• _PROBLEM STATEMENT_
After finding the line containing "E-liquide Gousse de" below, please output that line and each following one through the line containing "total: 100.59 -> 66.90", exactly as written.

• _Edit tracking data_

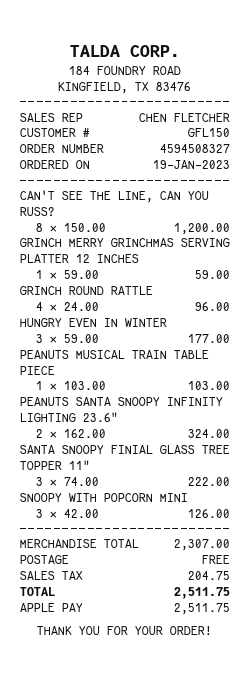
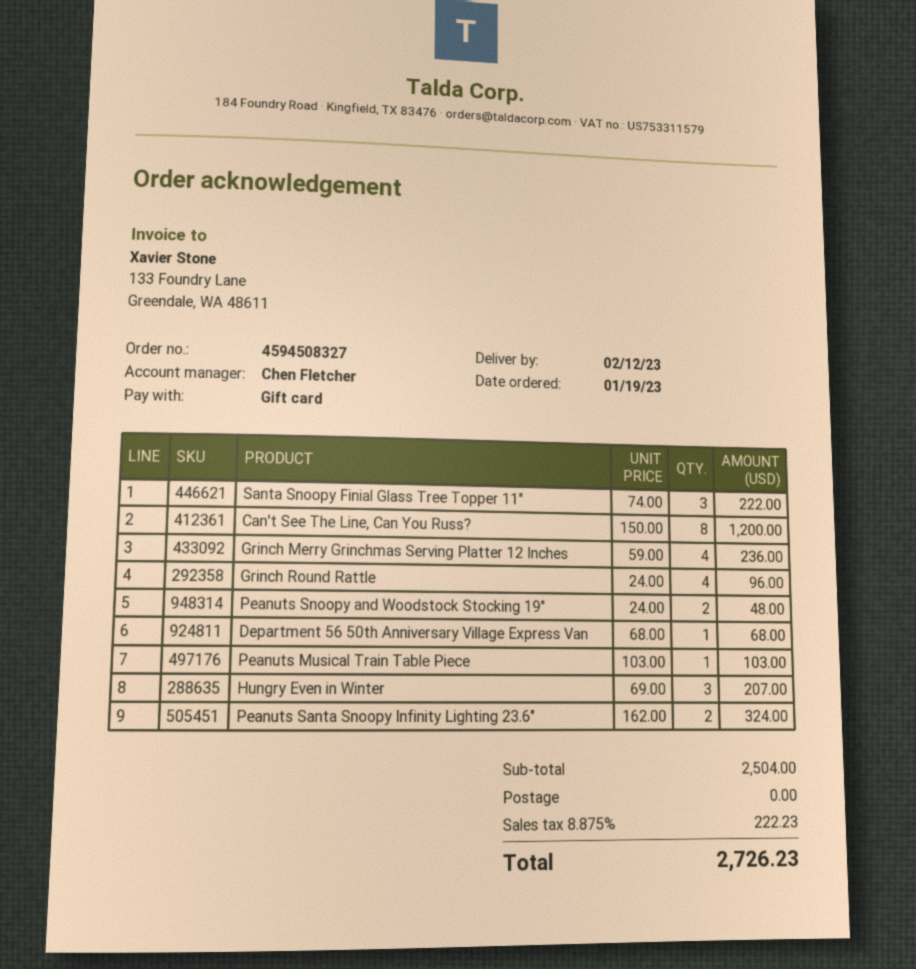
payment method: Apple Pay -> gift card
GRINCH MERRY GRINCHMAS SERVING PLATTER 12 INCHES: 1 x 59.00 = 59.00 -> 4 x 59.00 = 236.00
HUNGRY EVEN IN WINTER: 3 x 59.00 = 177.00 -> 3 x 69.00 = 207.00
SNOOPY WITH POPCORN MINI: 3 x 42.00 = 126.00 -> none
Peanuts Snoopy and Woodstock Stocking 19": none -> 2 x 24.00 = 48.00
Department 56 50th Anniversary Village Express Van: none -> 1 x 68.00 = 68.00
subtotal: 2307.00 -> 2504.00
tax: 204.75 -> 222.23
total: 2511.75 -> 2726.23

...

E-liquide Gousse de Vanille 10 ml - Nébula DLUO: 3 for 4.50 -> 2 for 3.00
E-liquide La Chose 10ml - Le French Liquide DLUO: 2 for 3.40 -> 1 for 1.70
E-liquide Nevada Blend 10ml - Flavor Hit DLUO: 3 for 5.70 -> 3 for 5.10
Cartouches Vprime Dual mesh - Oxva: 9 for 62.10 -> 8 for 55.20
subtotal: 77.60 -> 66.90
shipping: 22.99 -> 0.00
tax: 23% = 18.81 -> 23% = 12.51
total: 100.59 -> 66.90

• _SOLUTION FOR THIS PROBLEM_
E-liquide Gousse de Vanille 10 ml - Nébula DLUO: 3 for 4.50 -> 2 for 3.00
E-liquide La Chose 10ml - Le French Liquide DLUO: 2 for 3.40 -> 1 for 1.70
E-liquide Nevada Blend 10ml - Flavor Hit DLUO: 3 for 5.70 -> 3 for 5.10
Cartouches Vprime Dual mesh - Oxva: 9 for 62.10 -> 8 for 55.20
subtotal: 77.60 -> 66.90
shipping: 22.99 -> 0.00
tax: 23% = 18.81 -> 23% = 12.51
total: 100.59 -> 66.90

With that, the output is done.